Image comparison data
■ ■ ■ ■ ■

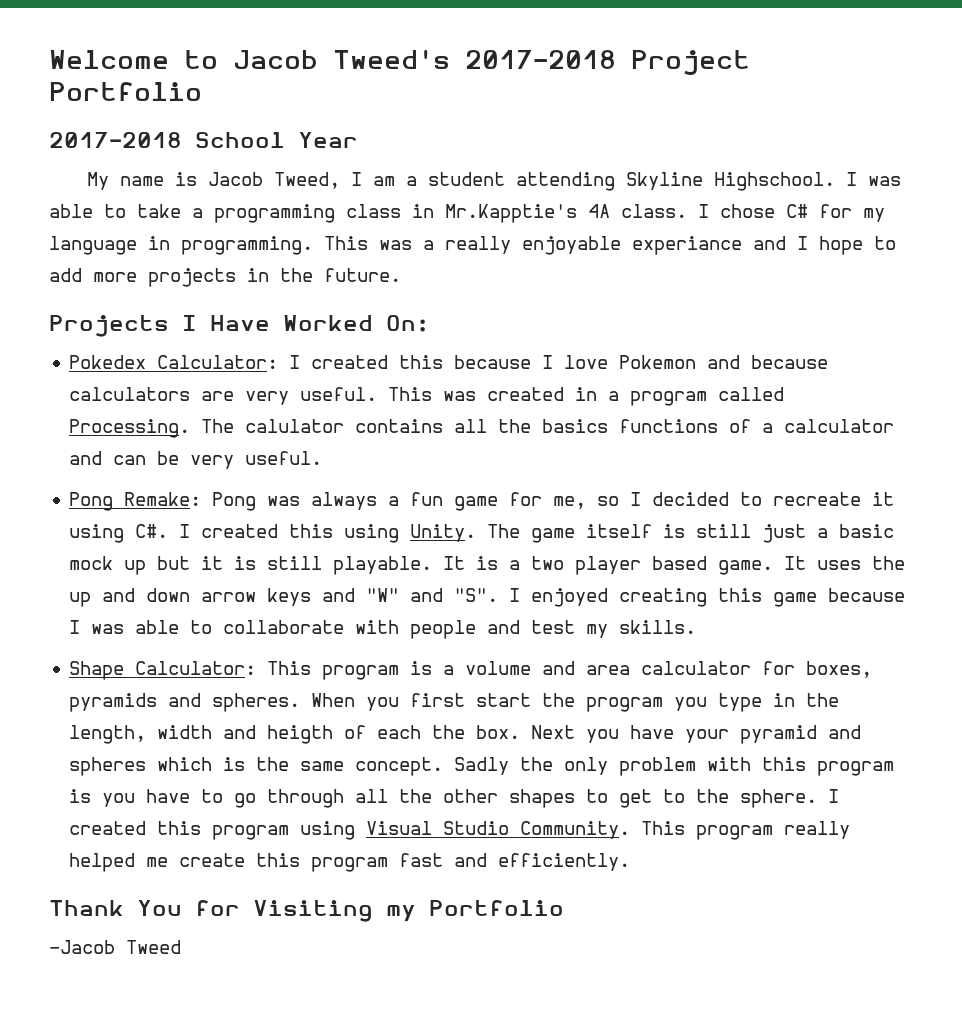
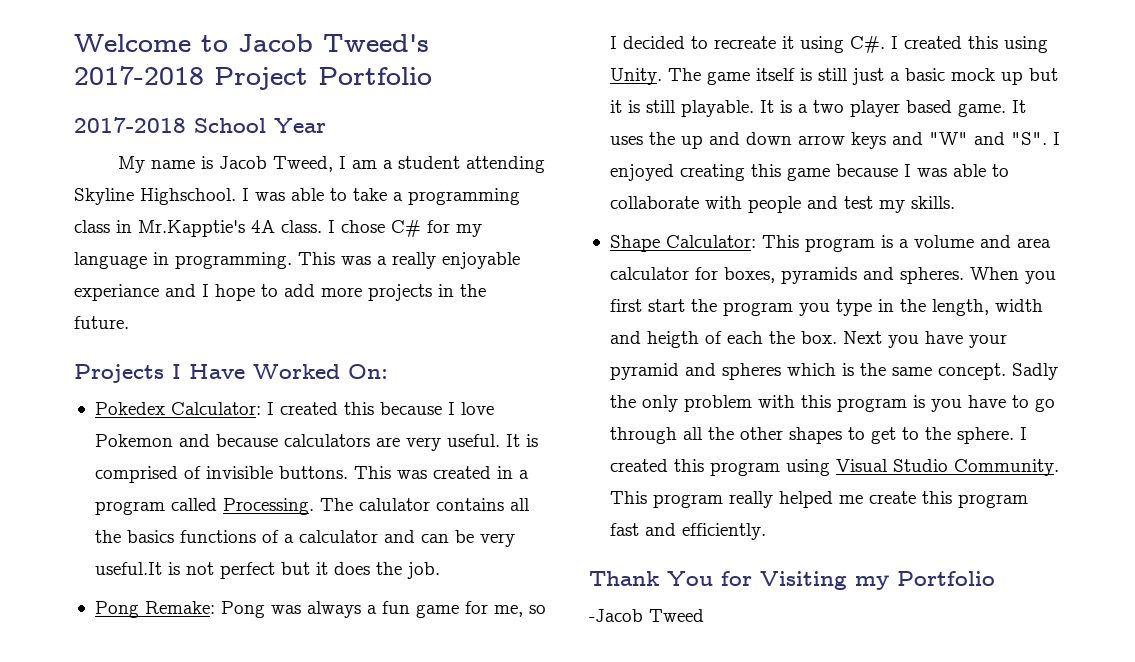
(378, 394) none -> [505,434,538,447] [94,466,348,483] It is comprised of invisible buttons.
[245,451,323,465] useful. -> [94,562,440,579] useful.It is not perfect but it does the job.

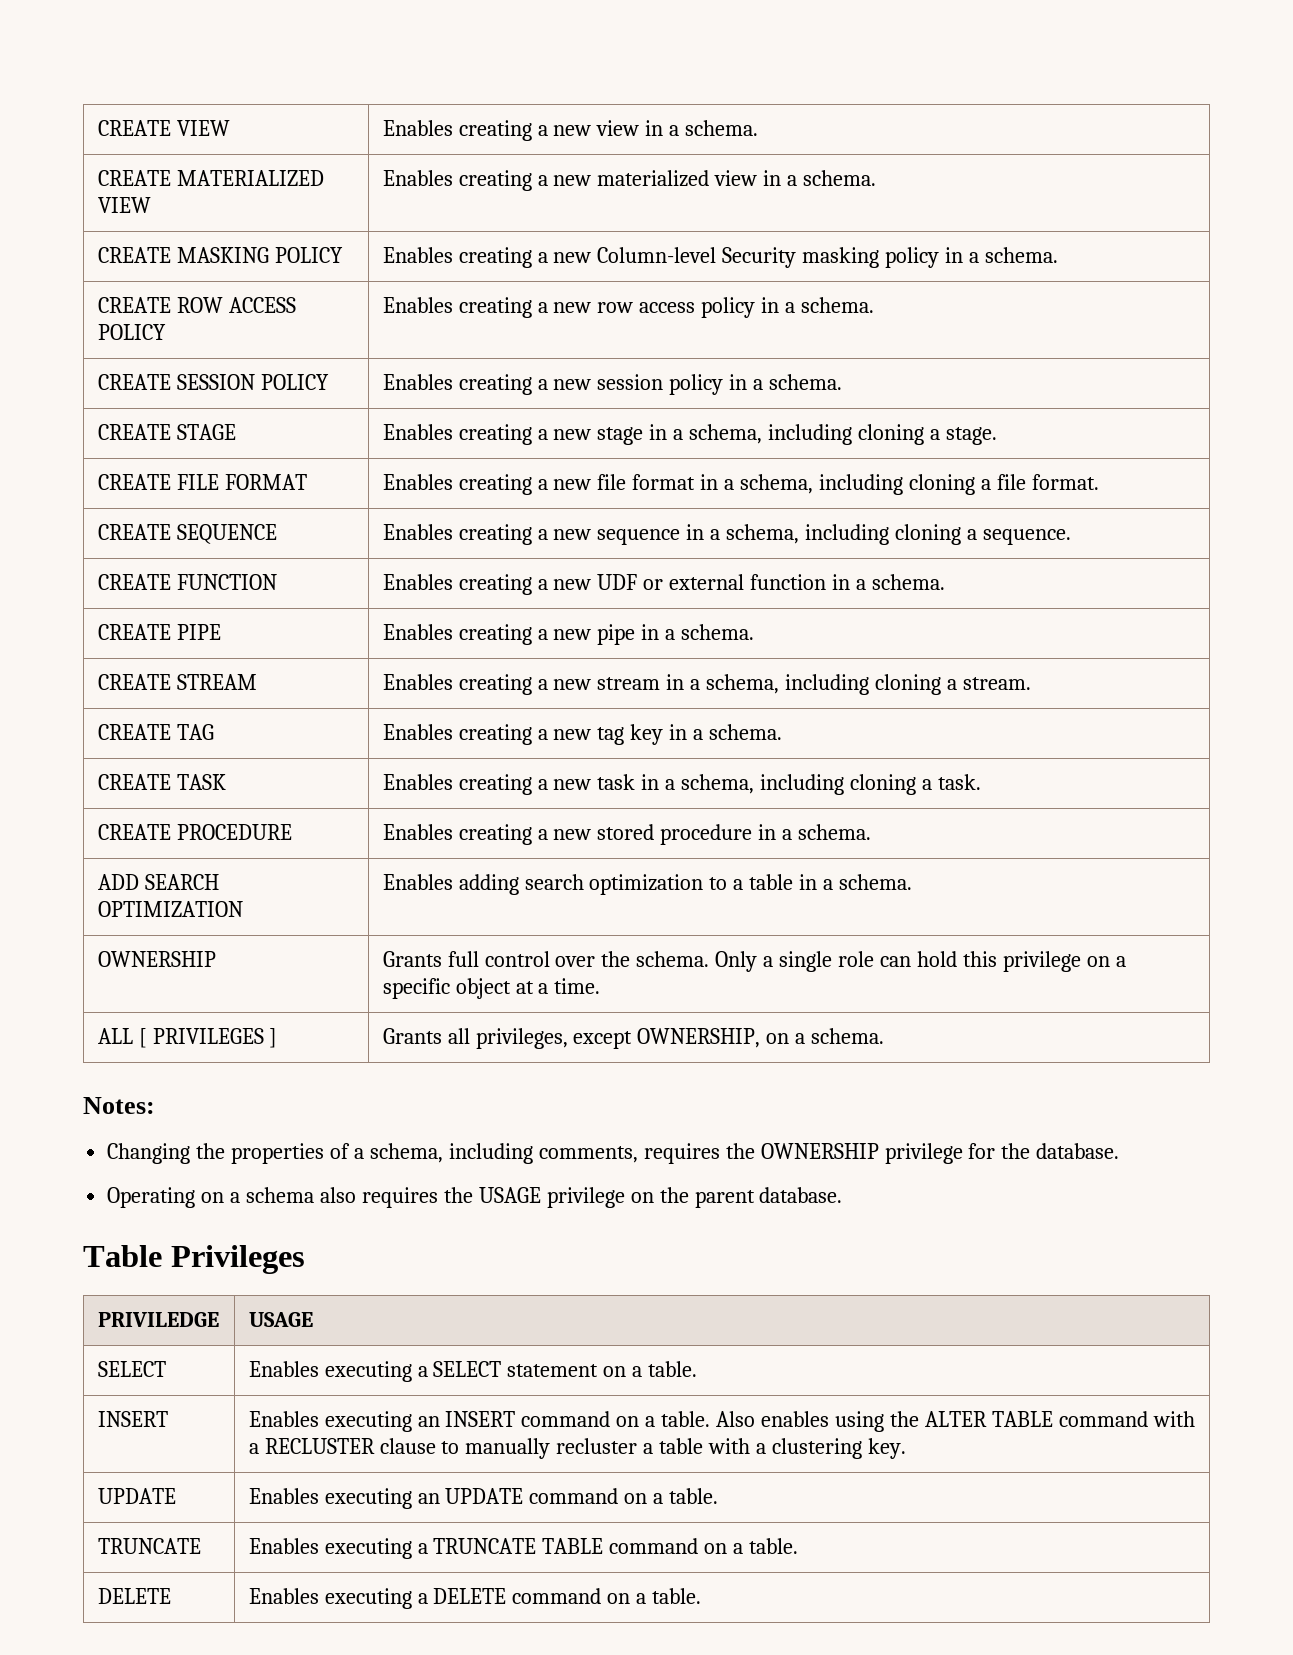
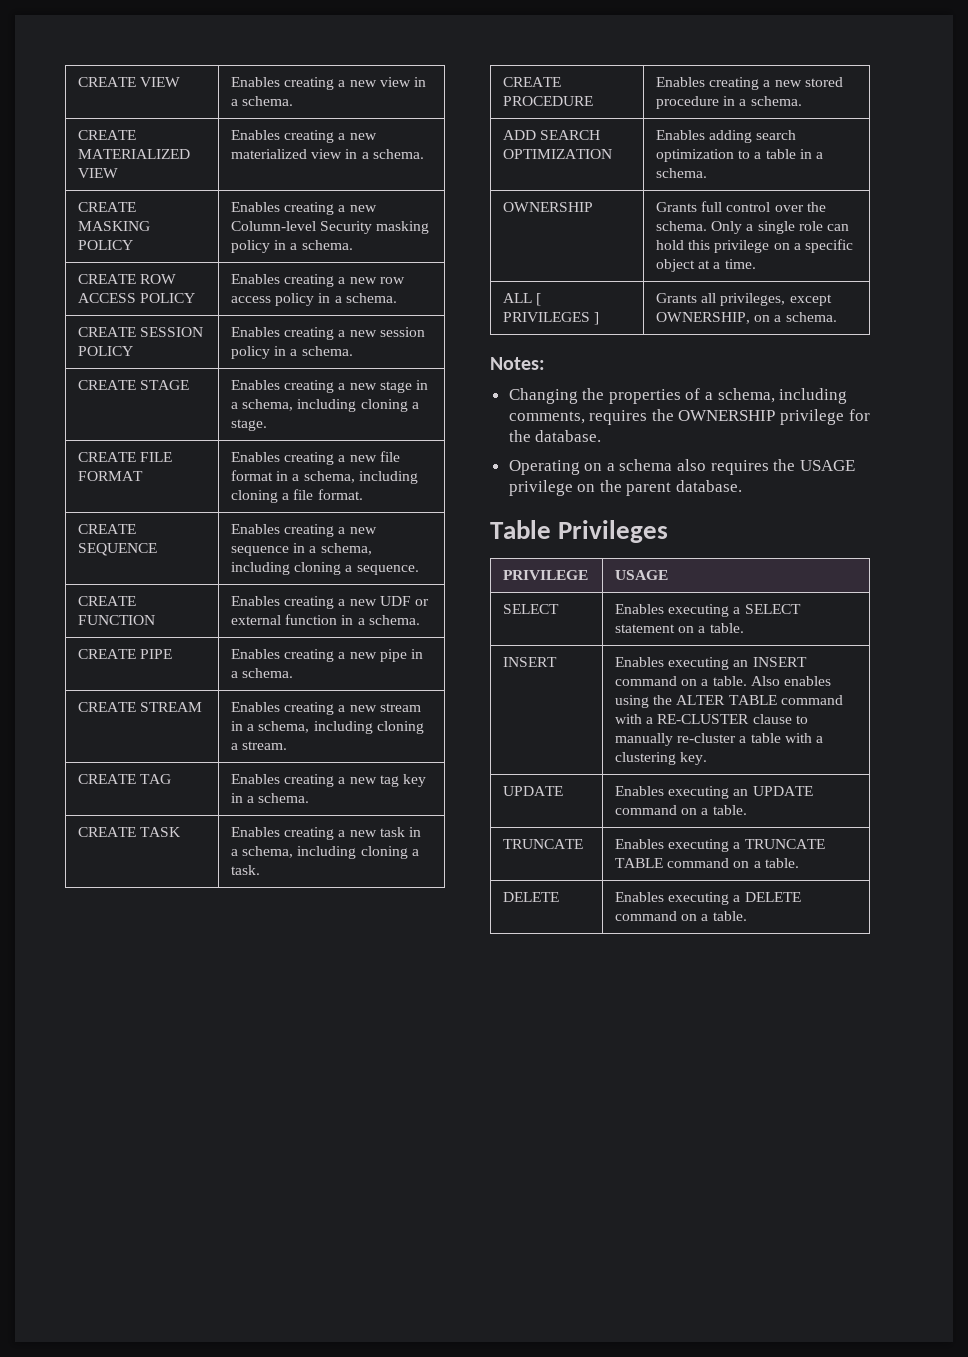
[97,1312,219,1327] PRIVILEDGE -> [503,570,589,580] PRIVILEGE
[264,1438,375,1454] RECLUSTER -> [657,714,750,724] RE-CLUSTER
[556,1438,638,1454] recluster -> [677,733,737,743] re-cluster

■ ■ ■ ■ ■

» What the task asks
Could you write all the entries out again exactly, but without their pictures?

» Answer box
(378, 394) none -> [505,434,538,447] [94,466,348,483] It is comprised of invisible buttons.
[245,451,323,465] useful. -> [94,562,440,579] useful.It is not perfect but it does the job.

[97,1312,219,1327] PRIVILEDGE -> [503,570,589,580] PRIVILEGE
[264,1438,375,1454] RECLUSTER -> [657,714,750,724] RE-CLUSTER
[556,1438,638,1454] recluster -> [677,733,737,743] re-cluster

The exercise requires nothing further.